Rund 600 dieser Transporte sind in den vergangenen 20 Jahren in das osteuropäische Land gegangen. Und nicht etwa mit Kleintransportern, nein, mit Sattelschleppern mit 40 Tonnen, wie Landrätin Tamara Bischof in ihren Grußwort betonte. Vom Handschuh für ein Kleinkind bis zum Mähdrescher, Bischof spendete ein Klavier, der Landkreis die noch funktionsfähige Sanitäranlage aus den Schulcontainern der Berufsschule – es wird einfach alles benötigt was hilft, die Not wenigstens ein wenig zu lindern.

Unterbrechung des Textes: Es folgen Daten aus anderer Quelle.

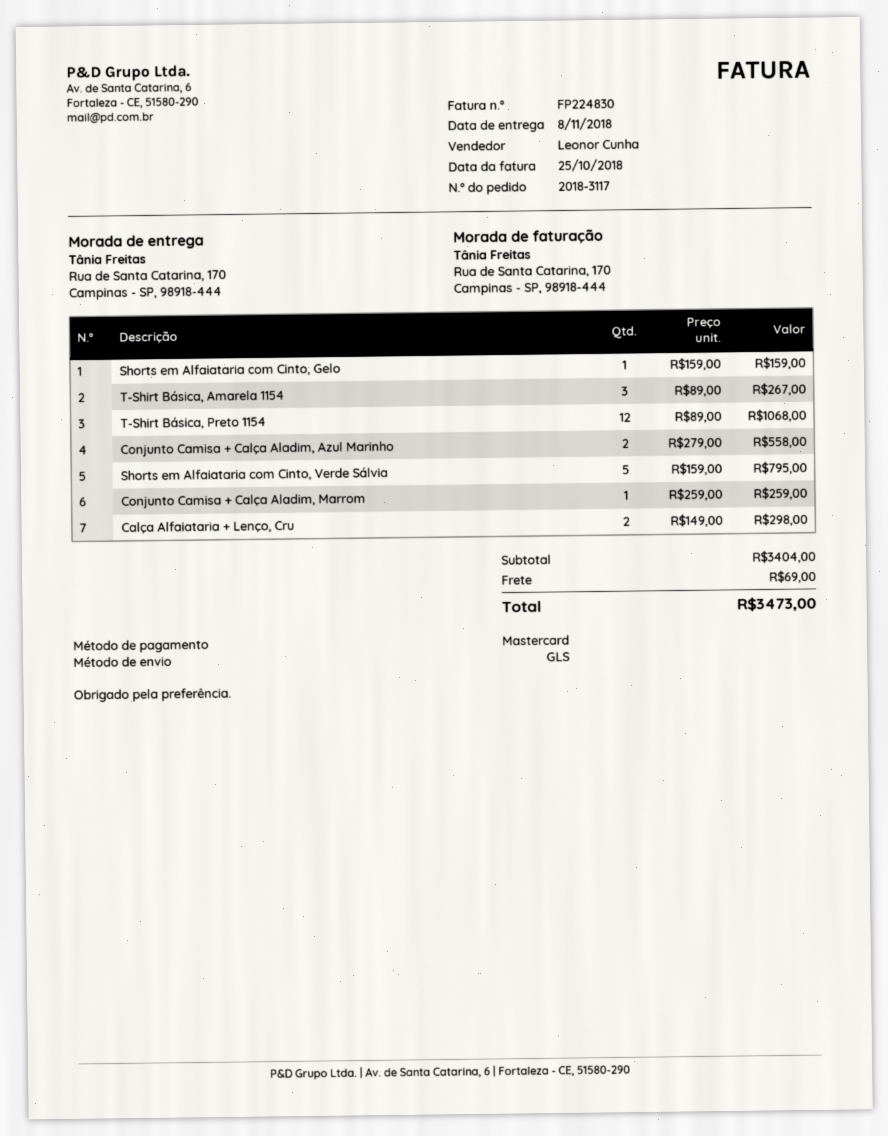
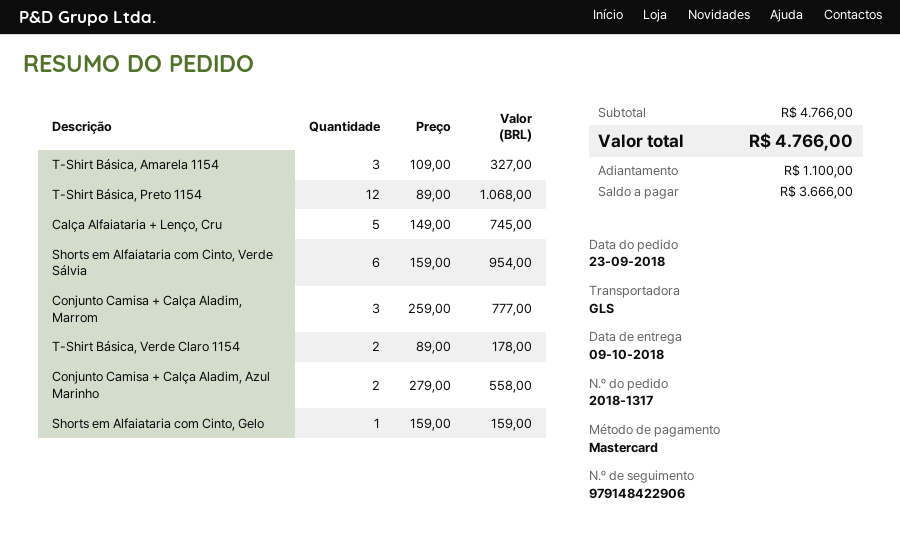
order number: 2018-3117 -> 2018-1317
delivery date: 2018-11-08 -> 2018-10-09
T-Shirt Básica, Amarela 1154: 3 x 89.00 = 267.00 -> 3 x 109.00 = 327.00
Shorts em Alfaiataria com Cinto, Verde Sálvia: 5 x 159.00 = 795.00 -> 6 x 159.00 = 954.00
Conjunto Camisa + Calça Aladim, Marrom: 1 x 259.00 = 259.00 -> 3 x 259.00 = 777.00
Calça Alfaiataria + Lenço, Cru: 2 x 149.00 = 298.00 -> 5 x 149.00 = 745.00
T-Shirt Básica, Verde Claro 1154: none -> 2 x 89.00 = 178.00
subtotal: 3404.00 -> 4766.00
shipping: 69.00 -> none
total: 3473.00 -> 4766.00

Das alles kann ein Mann natürlich nicht alleine auf die Beine stellen. Zum Spenden sammeln, zum Sichten und Packen der Hilfsgüter, zum Laden der vielen Lkw – da braucht es eine breite und zuverlässige Helferschar, die an diesem Abend auch ein klein wenig in den Fokus gerückt wurde: Von der Caritas der Erzdiözese Alba Julia in Rumänien gab es Urkunden für die Helfer.

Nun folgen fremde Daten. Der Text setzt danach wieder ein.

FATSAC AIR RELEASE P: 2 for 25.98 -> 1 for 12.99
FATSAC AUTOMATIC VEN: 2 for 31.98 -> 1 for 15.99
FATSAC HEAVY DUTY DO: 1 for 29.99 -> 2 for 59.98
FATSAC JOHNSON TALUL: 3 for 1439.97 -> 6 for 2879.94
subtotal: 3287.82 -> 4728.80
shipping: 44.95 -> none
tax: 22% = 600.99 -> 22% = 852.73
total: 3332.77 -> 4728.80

Und natürlich wurde auch Elmar Karl ausgezeichnet: Mit Worten, etwa von Landsrätin Bischof, die das große soziale Engagement lobt. Vom Dettelbacher Bürgermeister Reinhold Kuhn, der Karl als gutes Beispiel der sozialen Bürgergesellschaft bezeichnete. Mit Geschenken, etwa von der rumänischen Caritas. Domkapitular Clemens Bieber aus Würzburg verlieh Karl die Caritasnadel in Gold und als Spende gab es von den Caritasmitarbeitern 3000 Euro. Für die nächsten Hilfstransporte. Denn die, so Karl, sind auch weiter nötig, mindestens noch für die nächsten zehn Jahre.

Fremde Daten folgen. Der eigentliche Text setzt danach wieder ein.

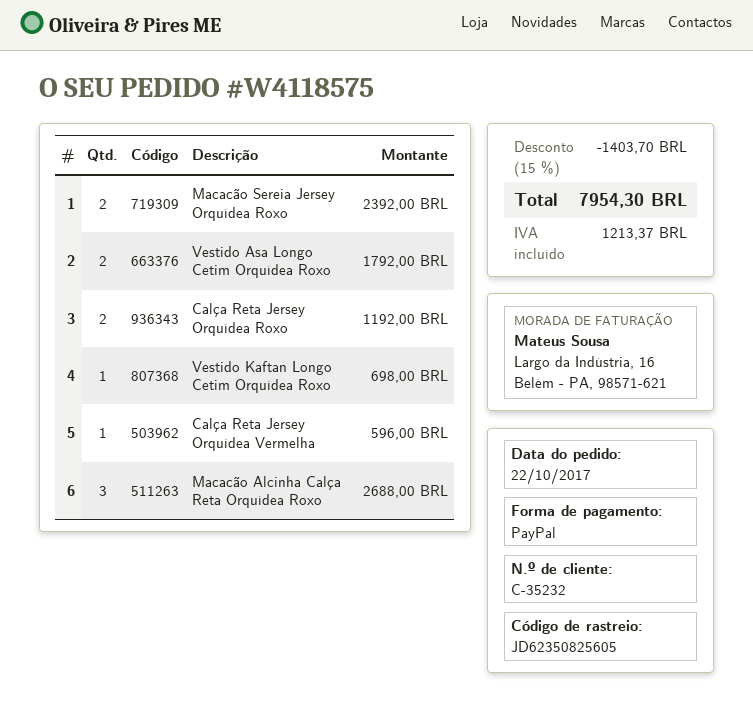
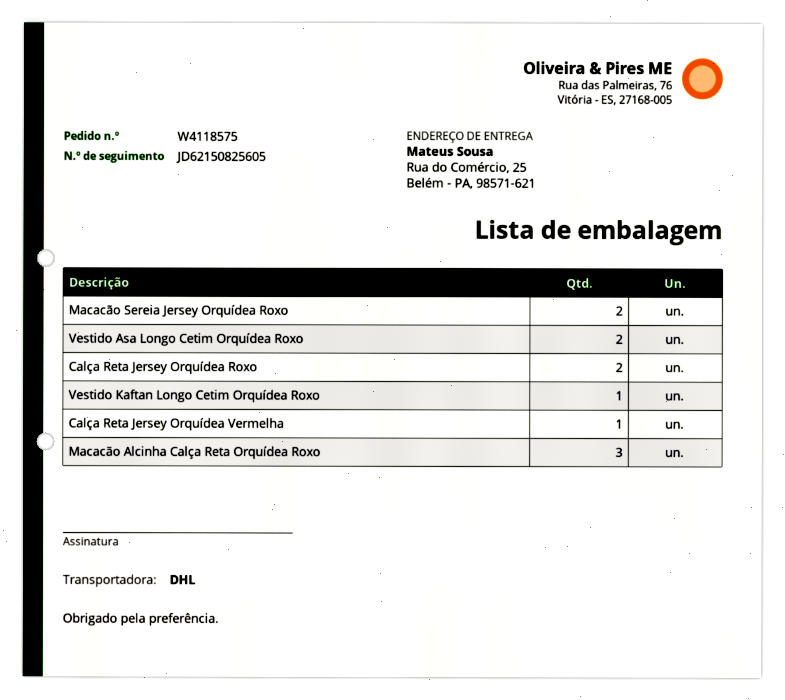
tracking number: JD62350825605 -> JD62150825605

Termin: Die Fotoausstellung ist am Sonntag während des Dettelbacher Weinfests im historischen Rathaus in Dettelbach zu sehen.
Rumänienhilfe
„Gebraucht wird fast alles, nicht entgegengenommen werden Müll und Schrott“ – so steht es in einem Prospekt der Rumänienhilfe Karl. Die Sachspenden können bei Elmar Karl in Bibergau (09324/2640) oder bei Ottmar Deppisch (09324/2126) gemeldet werden. Auch Geldspenden sind gefragt, die auf das Konto der Kirchenstiftung Bibergau bei der VR Bank Kitzingen BLZ 791 900 00, Konto 600 450 456 eingezahlt werden können. Anlässlich des 20-jährigen Jubiläums der Rumänienhilfe ist im Verlag Röll, Dettelbach, ein Fotokalender für das Jahr 2011 erschienen, der ebenfalls bei Elmar Karl bezogen werden kann und von dessen Erlös vier Euro an die Rumänienhilfe gehen.